We haven’t had a real recovery, either

 
 
 
Comment by rms
2017-06-20 17:36:58

“One problem with the rescue that was done by the Fed to not allow prices to go very low for very long…”

Having the SHTF at the onset of the boomer retirement likely meant preventing the pension funds from a meltdown.

 
 
 
Comment by In Colorado
2017-06-20 08:46:47

A neighbor, who originally listed at 500K, closed at 460k last month. He bought it in 2003 for 283K. He did do some refurb before selling: had the hard wood refinished, carpeting replaced and had it painted inside and out, so more like he got 430K, minus closing costs The basement was finished, not sure if it was that way when he bought it, or if he did it. If he did it, then he probably spent another 30-40K on that and didn’t even clear 100K.

Still, I suppose, better than bringing a check to closing.

Comment by Ethan in Northern VA
2017-06-20 09:00:00

I’ve paid $100K in rent in like 4 years.

Comment by Neuromance
2017-06-20 16:58:12

If you’re paying over 2K a month in rent, you can easily get a house for around a 400K mortgage in DC metro, outside the beltway: https://www.google.com/#q=google+mortgage+calculator (when calculating your true cost of ownership, you should add in the whole PITI-UMF - principal, interest, taxes, insurance, utilities, maintenance and other fees - quite doable with a spreadsheet and knowing someone who owns in the area).

That is a tidy sum to pay in rent. Renting builds your net worth if your rental payment would be significantly less than a mortgage. Not if you’re living in luxury accommodations.

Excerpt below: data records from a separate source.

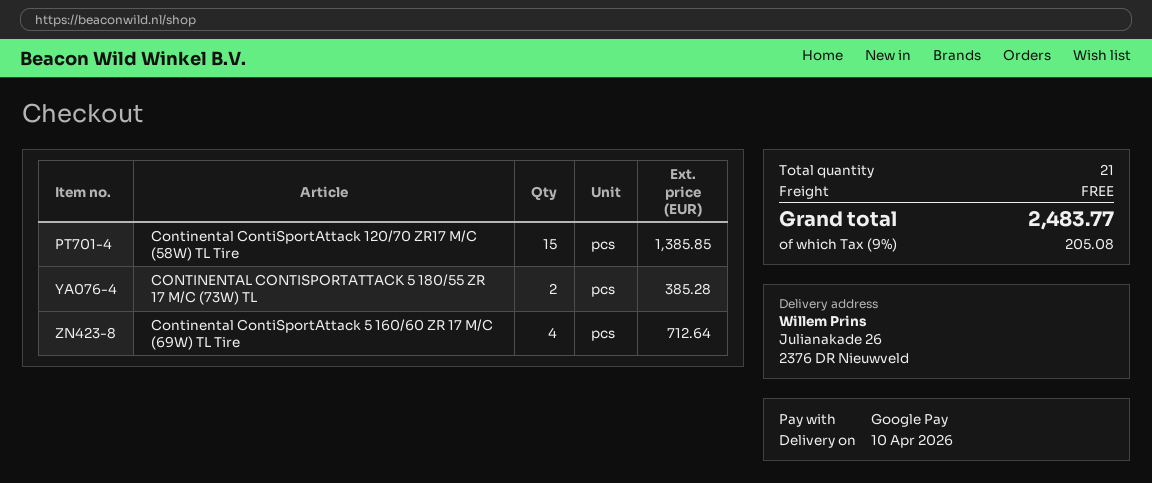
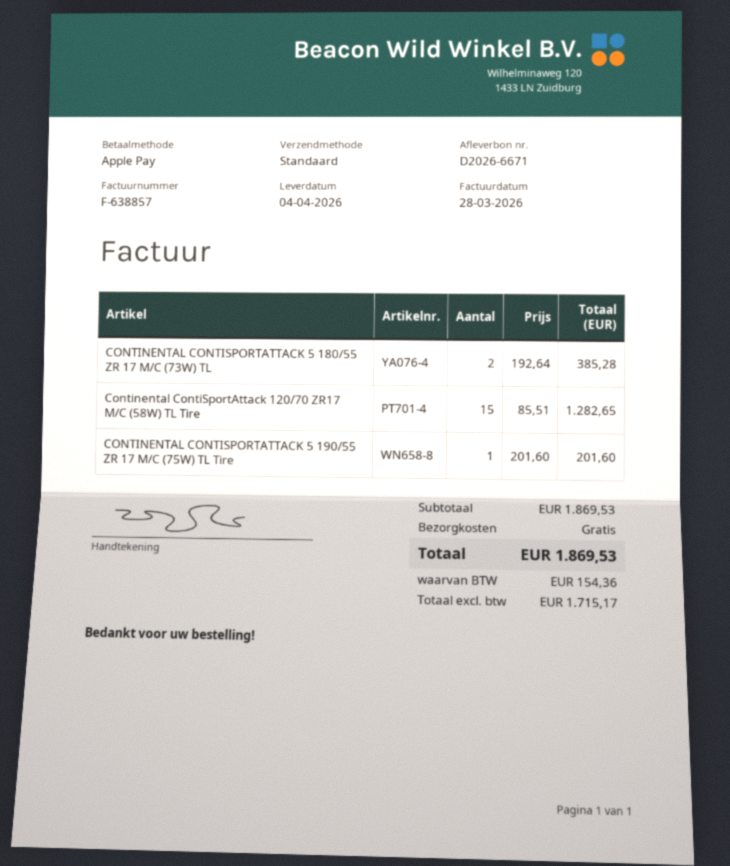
delivery date: 2026-04-10 -> 2026-04-04
payment method: Google Pay -> Apple Pay
Continental ContiSportAttack 120/70 ZR17 M/C (58W) TL Tire: 15 for 1385.85 -> 15 for 1282.65
Continental ContiSportAttack 5 160/60 ZR 17 M/C (69W) TL Tire: 4 for 712.64 -> none
CONTINENTAL CONTISPORTATTACK 5 190/55 ZR 17 M/C (75W) TL Tire: none -> 1 for 201.60
tax: 205.08 -> 154.36
total: 2483.77 -> 1869.53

Now, if you’re not planning on staying in the DCA for long, then sure, buying isn’t the right course of action. But… I think you could easily score a townhouse for around that rent if you are planning to stay.

Worried about the bottom dropping out of the market and you’re stuck with an albatross around your neck? DC is the seat of the US government. It received a tremendous wealth injection after the financial crisis, and after 9/11. It’s not going to get cut. It might level off. Too much power in DC, too many lobbyists buying favors from too many politicians for top dollar. I know people that bought at the height of the last bubble in DC and their houses have yet doubled (net result for them of course is merely a higher property tax load).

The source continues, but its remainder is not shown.